What is needed: Look through the material below and copy exactly the lines from the line with "moved [10,264,353,304] ->" to the line with "none -> [9,622,827,668]", those two lines included.

Dataset entries:
::::

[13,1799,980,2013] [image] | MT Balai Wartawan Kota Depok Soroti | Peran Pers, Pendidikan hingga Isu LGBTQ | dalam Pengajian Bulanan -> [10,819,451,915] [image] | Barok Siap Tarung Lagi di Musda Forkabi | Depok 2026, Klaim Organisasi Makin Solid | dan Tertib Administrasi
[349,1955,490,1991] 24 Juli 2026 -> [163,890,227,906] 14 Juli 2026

::::

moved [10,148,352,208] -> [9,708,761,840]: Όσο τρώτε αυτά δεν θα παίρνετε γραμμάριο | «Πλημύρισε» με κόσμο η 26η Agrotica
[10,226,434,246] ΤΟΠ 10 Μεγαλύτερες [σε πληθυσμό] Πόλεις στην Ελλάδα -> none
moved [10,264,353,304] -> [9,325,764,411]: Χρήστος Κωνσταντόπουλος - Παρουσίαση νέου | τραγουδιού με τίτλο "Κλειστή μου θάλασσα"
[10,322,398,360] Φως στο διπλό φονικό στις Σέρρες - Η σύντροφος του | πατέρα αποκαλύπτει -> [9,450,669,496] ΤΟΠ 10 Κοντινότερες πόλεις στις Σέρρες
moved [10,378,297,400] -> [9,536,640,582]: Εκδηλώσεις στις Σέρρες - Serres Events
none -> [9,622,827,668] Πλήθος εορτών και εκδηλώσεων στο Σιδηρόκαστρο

::::

Task answer:
moved [10,264,353,304] -> [9,325,764,411]: Χρήστος Κωνσταντόπουλος - Παρουσίαση νέου | τραγουδιού με τίτλο "Κλειστή μου θάλασσα"
[10,322,398,360] Φως στο διπλό φονικό στις Σέρρες - Η σύντροφος του | πατέρα αποκαλύπτει -> [9,450,669,496] ΤΟΠ 10 Κοντινότερες πόλεις στις Σέρρες
moved [10,378,297,400] -> [9,536,640,582]: Εκδηλώσεις στις Σέρρες - Serres Events
none -> [9,622,827,668] Πλήθος εορτών και εκδηλώσεων στο Σιδηρόκαστρο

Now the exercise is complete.